Mir ist heute aufgefallen, dass die Berlinale weitgehend zurück in den alten Westen gewandert ist. Am P-Platz ist nur noch der B-Palast, den jede kluge Kinogängerin meidet, und das doofe Blue-Max. Der Wedding ist mit dem Arsenal auf die Berlinale-Landkarte gerückt. Im Osten sind nur noch das Cubix und das Colloseum im Rennen (das International wohl nächstes Jahr wieder). Ich habe mich jedenfalls so viel in Charlottenburg rumgetrieben, wie schon lang nicht mehr.
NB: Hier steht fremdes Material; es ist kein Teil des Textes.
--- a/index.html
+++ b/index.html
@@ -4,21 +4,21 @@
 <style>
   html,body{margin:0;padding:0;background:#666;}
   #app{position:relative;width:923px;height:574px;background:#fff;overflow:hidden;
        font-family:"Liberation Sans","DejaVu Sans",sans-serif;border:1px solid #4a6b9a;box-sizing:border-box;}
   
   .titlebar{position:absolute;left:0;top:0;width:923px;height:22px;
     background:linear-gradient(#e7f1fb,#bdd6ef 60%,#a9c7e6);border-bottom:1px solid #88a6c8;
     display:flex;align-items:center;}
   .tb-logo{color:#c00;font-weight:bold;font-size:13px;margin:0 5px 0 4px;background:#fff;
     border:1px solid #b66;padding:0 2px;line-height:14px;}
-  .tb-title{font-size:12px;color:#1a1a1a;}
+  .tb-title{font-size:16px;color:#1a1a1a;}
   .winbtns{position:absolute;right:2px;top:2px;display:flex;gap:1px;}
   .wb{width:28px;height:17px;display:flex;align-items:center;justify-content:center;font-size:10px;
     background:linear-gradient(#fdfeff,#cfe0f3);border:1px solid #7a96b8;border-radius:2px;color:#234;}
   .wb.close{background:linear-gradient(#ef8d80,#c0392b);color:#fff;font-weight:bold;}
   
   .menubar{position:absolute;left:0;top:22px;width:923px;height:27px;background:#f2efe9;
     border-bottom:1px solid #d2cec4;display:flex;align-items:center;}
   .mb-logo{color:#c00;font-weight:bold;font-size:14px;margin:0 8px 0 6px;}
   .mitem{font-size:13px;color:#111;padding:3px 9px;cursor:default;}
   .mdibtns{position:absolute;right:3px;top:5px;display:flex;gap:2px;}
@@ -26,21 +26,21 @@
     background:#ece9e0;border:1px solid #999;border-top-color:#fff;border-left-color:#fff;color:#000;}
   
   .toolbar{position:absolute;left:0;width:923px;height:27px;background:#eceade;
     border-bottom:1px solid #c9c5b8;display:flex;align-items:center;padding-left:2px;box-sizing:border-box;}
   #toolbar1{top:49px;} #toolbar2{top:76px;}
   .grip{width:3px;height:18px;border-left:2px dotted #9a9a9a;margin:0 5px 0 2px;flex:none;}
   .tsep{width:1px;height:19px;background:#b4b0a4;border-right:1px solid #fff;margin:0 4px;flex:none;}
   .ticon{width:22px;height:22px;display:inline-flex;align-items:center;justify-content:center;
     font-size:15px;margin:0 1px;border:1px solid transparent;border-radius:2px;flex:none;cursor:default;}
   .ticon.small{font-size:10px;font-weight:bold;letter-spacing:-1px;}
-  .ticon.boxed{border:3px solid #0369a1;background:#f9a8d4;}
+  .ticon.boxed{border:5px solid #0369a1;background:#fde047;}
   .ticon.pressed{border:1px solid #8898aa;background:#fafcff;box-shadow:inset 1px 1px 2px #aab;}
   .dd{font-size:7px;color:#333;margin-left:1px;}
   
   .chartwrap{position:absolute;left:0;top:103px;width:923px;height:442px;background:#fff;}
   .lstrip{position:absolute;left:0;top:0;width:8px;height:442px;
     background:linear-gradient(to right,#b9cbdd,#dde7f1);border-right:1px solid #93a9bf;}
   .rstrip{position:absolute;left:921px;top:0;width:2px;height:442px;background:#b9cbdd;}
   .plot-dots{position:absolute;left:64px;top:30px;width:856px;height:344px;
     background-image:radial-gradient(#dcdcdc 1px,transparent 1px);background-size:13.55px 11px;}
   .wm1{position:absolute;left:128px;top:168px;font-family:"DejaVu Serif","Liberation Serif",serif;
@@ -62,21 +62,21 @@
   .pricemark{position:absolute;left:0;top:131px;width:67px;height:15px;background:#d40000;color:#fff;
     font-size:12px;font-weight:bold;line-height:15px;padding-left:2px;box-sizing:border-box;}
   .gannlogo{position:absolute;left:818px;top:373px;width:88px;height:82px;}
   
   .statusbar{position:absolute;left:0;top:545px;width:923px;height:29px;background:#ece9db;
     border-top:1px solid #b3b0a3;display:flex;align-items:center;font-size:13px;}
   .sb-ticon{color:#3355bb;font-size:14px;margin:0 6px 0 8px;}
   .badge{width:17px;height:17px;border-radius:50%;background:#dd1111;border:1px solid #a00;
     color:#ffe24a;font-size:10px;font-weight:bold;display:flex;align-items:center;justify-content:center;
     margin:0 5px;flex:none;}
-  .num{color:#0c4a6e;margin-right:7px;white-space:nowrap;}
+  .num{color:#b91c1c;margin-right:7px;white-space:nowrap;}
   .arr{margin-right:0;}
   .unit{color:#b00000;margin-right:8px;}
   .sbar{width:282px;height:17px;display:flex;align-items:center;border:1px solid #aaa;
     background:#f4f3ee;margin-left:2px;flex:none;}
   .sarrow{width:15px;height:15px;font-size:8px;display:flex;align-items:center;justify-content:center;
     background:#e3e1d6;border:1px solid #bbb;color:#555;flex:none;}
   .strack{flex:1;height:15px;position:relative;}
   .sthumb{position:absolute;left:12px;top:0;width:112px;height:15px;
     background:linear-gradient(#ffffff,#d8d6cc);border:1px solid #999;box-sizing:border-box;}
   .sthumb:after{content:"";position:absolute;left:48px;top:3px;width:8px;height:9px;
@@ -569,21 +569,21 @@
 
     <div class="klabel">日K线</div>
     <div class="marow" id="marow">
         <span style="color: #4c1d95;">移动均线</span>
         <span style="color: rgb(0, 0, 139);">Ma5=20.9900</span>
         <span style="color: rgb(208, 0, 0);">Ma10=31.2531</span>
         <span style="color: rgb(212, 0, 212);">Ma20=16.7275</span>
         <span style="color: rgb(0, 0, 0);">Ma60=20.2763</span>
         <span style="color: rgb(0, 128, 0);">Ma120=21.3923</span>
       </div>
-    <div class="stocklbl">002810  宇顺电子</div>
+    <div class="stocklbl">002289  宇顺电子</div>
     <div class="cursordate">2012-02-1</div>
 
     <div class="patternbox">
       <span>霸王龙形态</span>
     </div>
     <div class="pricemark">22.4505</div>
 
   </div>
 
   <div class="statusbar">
Eigentlich fand ichs am P-Platz mit den vielen Kinos auf einem Haufen rückblickend ganz schön. Kurze Wege, und immerhin kam Festival-Ausnahmestimmung auch im Stadtbild auf, was jetzt überhaupt nicht mehr der Fall ist. Kinotür zu – Berlinale verschwunden.
Aber der P-Platz ist ja mittlerweile das Schwarze Loch in der Mitte Berlins, und dort ist mir auch die skurrilste Sache dieser Woche passiert: Ich kaufe im dortigen Edeka ein Brot für 2.99 und gebe 5 Euro. Der Mann an der Kasse fragt mich (zweimal!) ob ich 99 Cent hätte. Ich musste lachen, hat er nicht verstanden.